Hackers use malware tags to deploy and attach to the device.
The hacking group APT-C-56, also known as Transparent Tribe, ProjectM and C-Major, has reactivated its activities, this time using Linux, a free and open source operating system developed by Linus Torvalds in 1991. Since then, Linux has become one of the most popular alternative commercial operating systems.
The main advantage of Linux is its open source code, which allows users to freely modify and distribute the system under the GNU GPL license.
Linux provides a stable, reliable and flexible platform for working with a computer or server. Most Linux distributions (eg, Ubuntu, Fedora, Debian) come with a variety of software and tools to work with, including office applications, Internet browsers, multimedia tools, and more.
Linux is also widely used in the server industry and embedded systems, such as routers and mobile devices.” data-html=”true” data-original-title=”Linux” >Linux-system.
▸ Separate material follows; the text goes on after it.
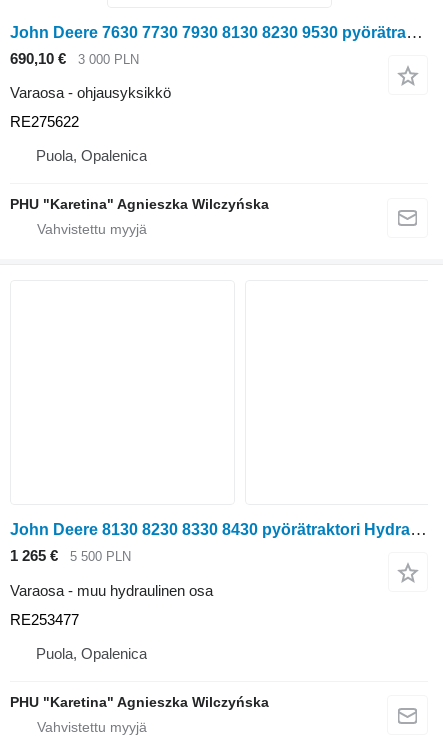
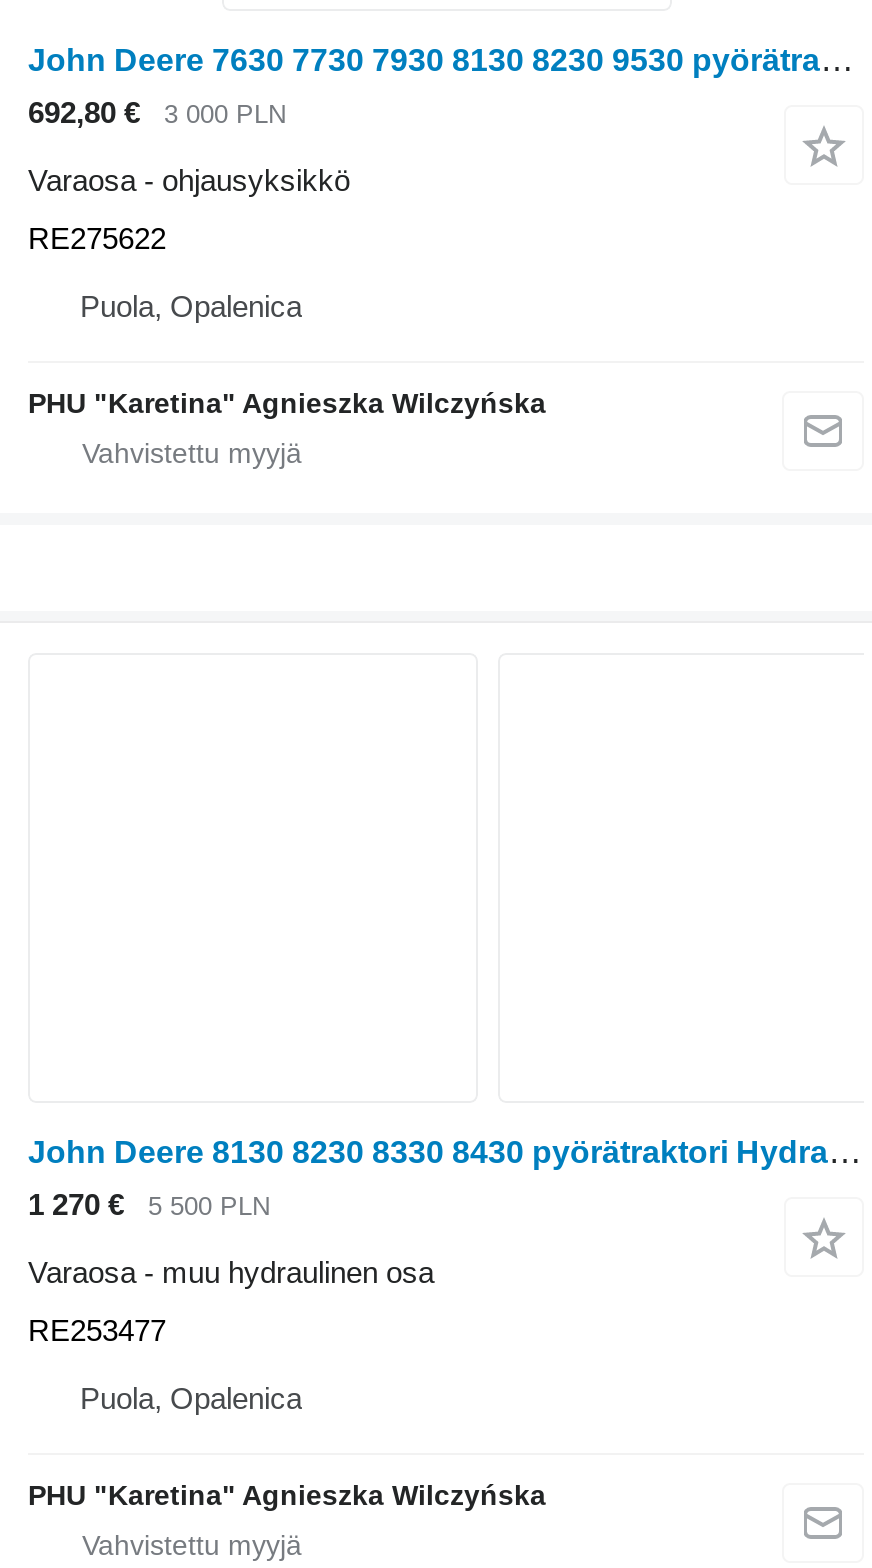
- 690,10 € 3 000 PLN
+ 692,80 € 3 000 PLN

- 1 265 € 5 500 PLN
+ 1 270 € 5 500 PLN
The group of cybercriminals based in South Asia usually focuses its efforts on the countries of this region, including frequent attacks on India. APT-C-56 is known for its sophisticated phishing attack methods and multi-platform malware, including the notorious CrimsonRAT Windows Trojan.
Recently, experts from the 360 Advanced Threat Research Institute documented an attack in which APT-C-56 used a Linux c file with the “.desktop” extension to distribute malware. The malicious program, named Poseidon, is an infostealer and is designed to steal data. The method of attack with Linux-labels was used quite rarely before, which makes it especially dangerous.
To carry out the attack, the group created an archive file containing a desktop file, which in Linux systems acts as a shortcut. A user running this file activates a chain of events: a fake document is downloaded and opened, and malicious ELF files are simultaneously downloaded and launched. Poseidon, written in Golang, then establishes a constant presence on the system to collect confidential information.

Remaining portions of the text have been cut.